PROBLEM REQUIREMENTS: Once the line containing "- The xMB reference" is found in the data below, repeat it and every later line exactly, leaving the pictures out.

BEGIN SOURCE DATA

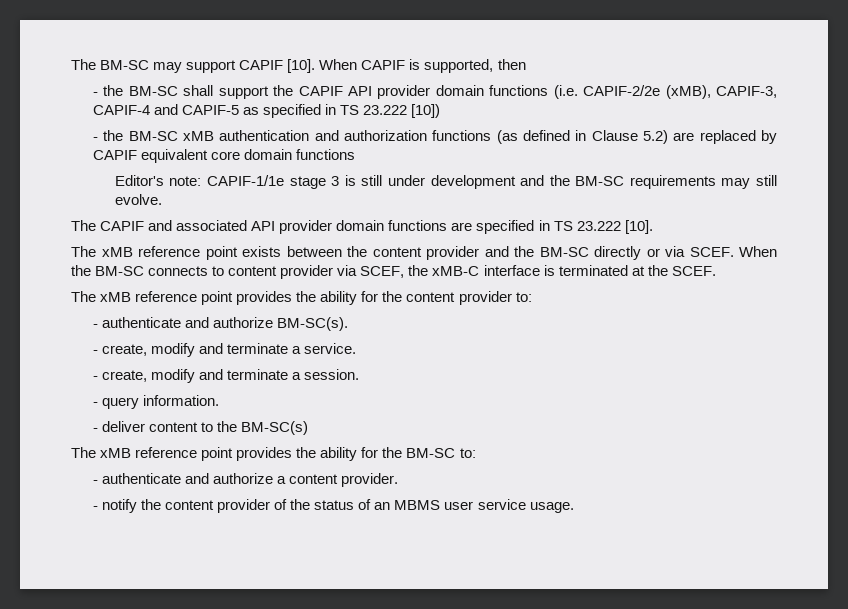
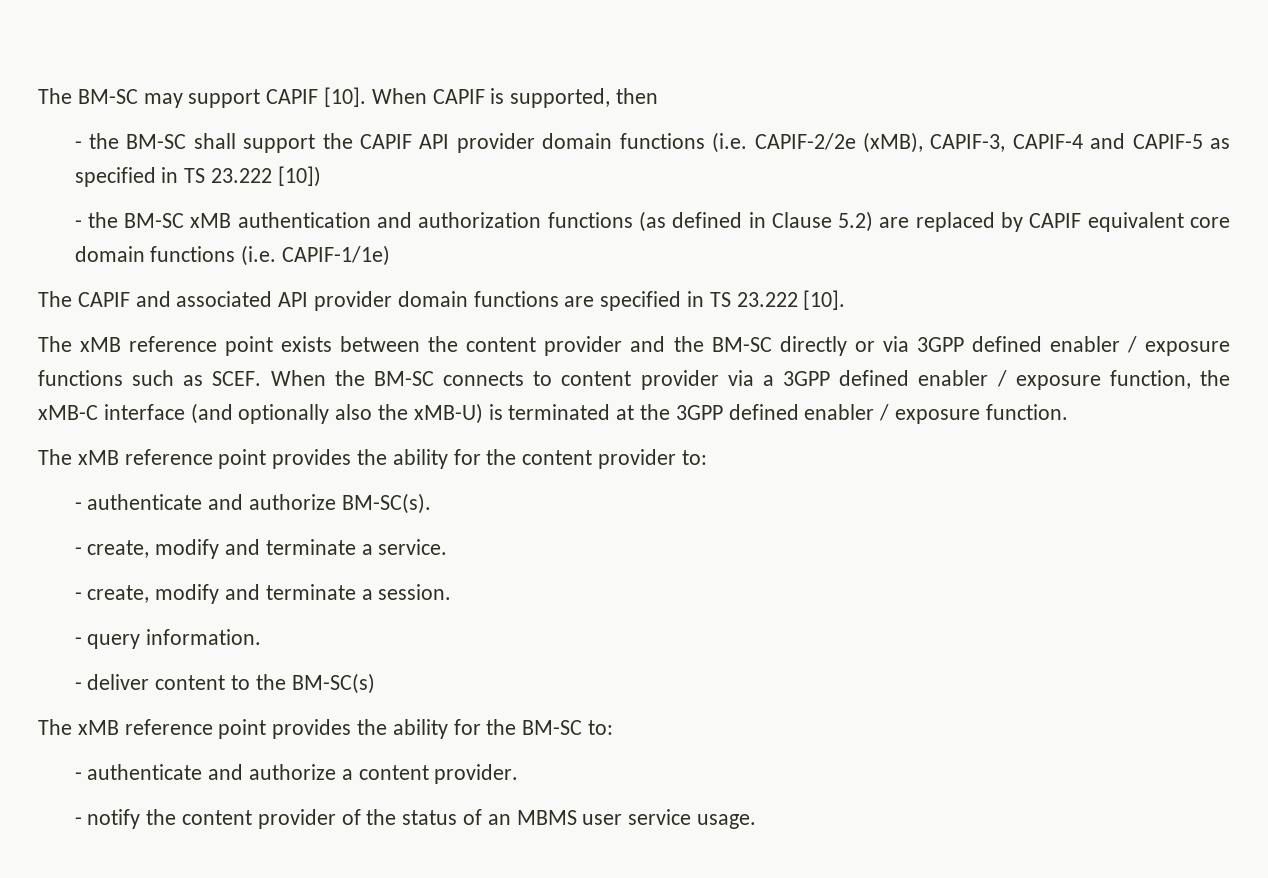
- - the BM-SC xMB authentication and authorization functions (as defined in Clause 5.2) are replaced by CAPIF equivalent core domain functions
- Editor's note: CAPIF-1/1e stage 3 is still under development and the BM-SC requirements may still evolve.
+ - the BM-SC xMB authentication and authorization functions (as defined in Clause 5.2) are replaced by CAPIF equivalent core domain functions (i.e. CAPIF-1/1e)
- The xMB reference point exists between the content provider and the BM-SC directly or via SCEF.
+ The xMB reference point exists between the content provider and the BM-SC directly or via 3GPP defined enabler / exposure functions such as SCEF.
- When the BM-SC connects to content provider via SCEF, the xMB-C interface is terminated at the SCEF.
+ When the BM-SC connects to content provider via a 3GPP defined enabler / exposure function, the xMB-C interface (and optionally also the xMB-U) is terminated at the 3GPP defined enabler / exposure function.

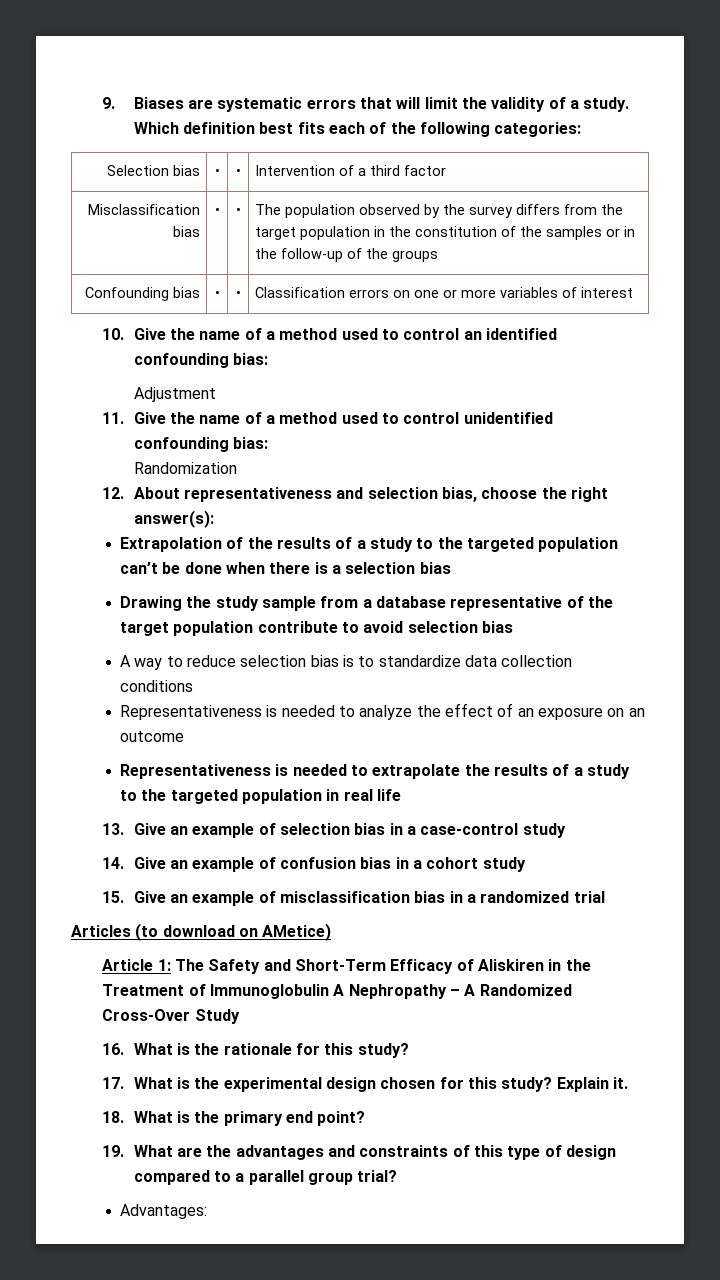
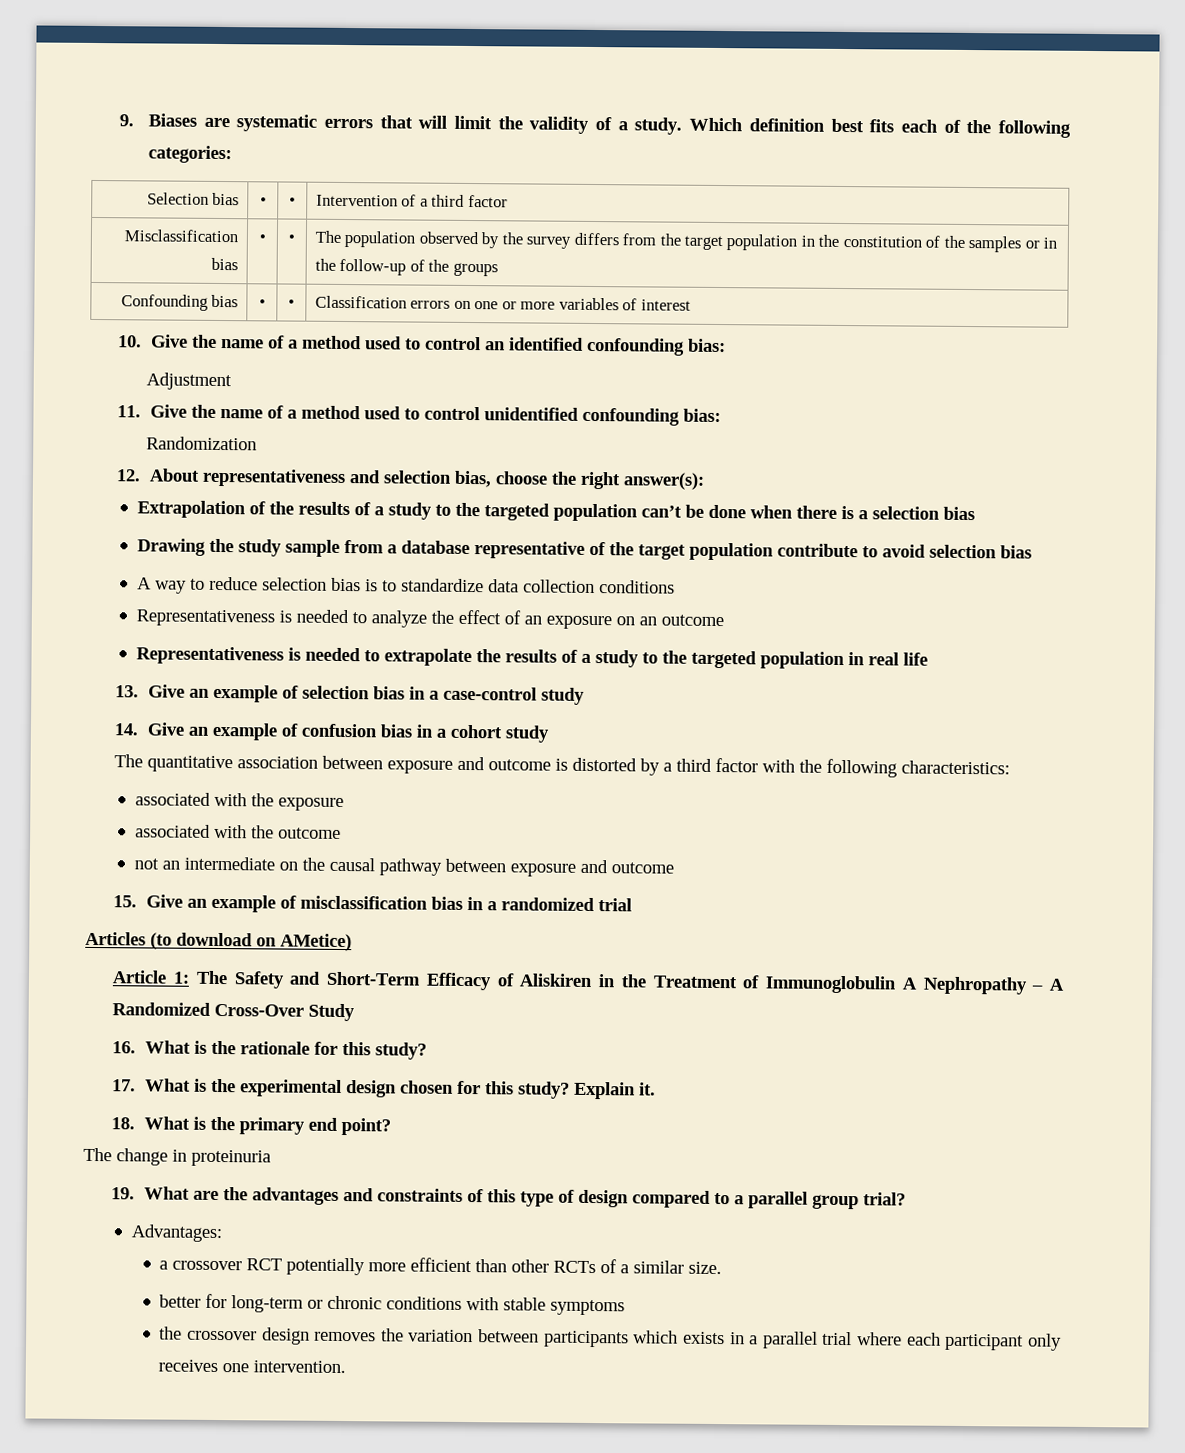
+ The quantitative association between exposure and outcome is distorted by a third factor with the following characteristics:
+ associated with the exposure
+ associated with the outcome
+ not an intermediate on the causal pathway between exposure and outcome
+ The change in proteinuria
+ a crossover RCT potentially more efficient than other RCTs of a similar size.
+ better for long-term or chronic conditions with stable symptoms
+ the crossover design removes the variation between participants which exists in a parallel trial where each participant only receives one intervention.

END SOURCE DATA

TASK OUTPUT:
- The xMB reference point exists between the content provider and the BM-SC directly or via SCEF.
+ The xMB reference point exists between the content provider and the BM-SC directly or via 3GPP defined enabler / exposure functions such as SCEF.
- When the BM-SC connects to content provider via SCEF, the xMB-C interface is terminated at the SCEF.
+ When the BM-SC connects to content provider via a 3GPP defined enabler / exposure function, the xMB-C interface (and optionally also the xMB-U) is terminated at the 3GPP defined enabler / exposure function.

+ The quantitative association between exposure and outcome is distorted by a third factor with the following characteristics:
+ associated with the exposure
+ associated with the outcome
+ not an intermediate on the causal pathway between exposure and outcome
+ The change in proteinuria
+ a crossover RCT potentially more efficient than other RCTs of a similar size.
+ better for long-term or chronic conditions with stable symptoms
+ the crossover design removes the variation between participants which exists in a parallel trial where each participant only receives one intervention.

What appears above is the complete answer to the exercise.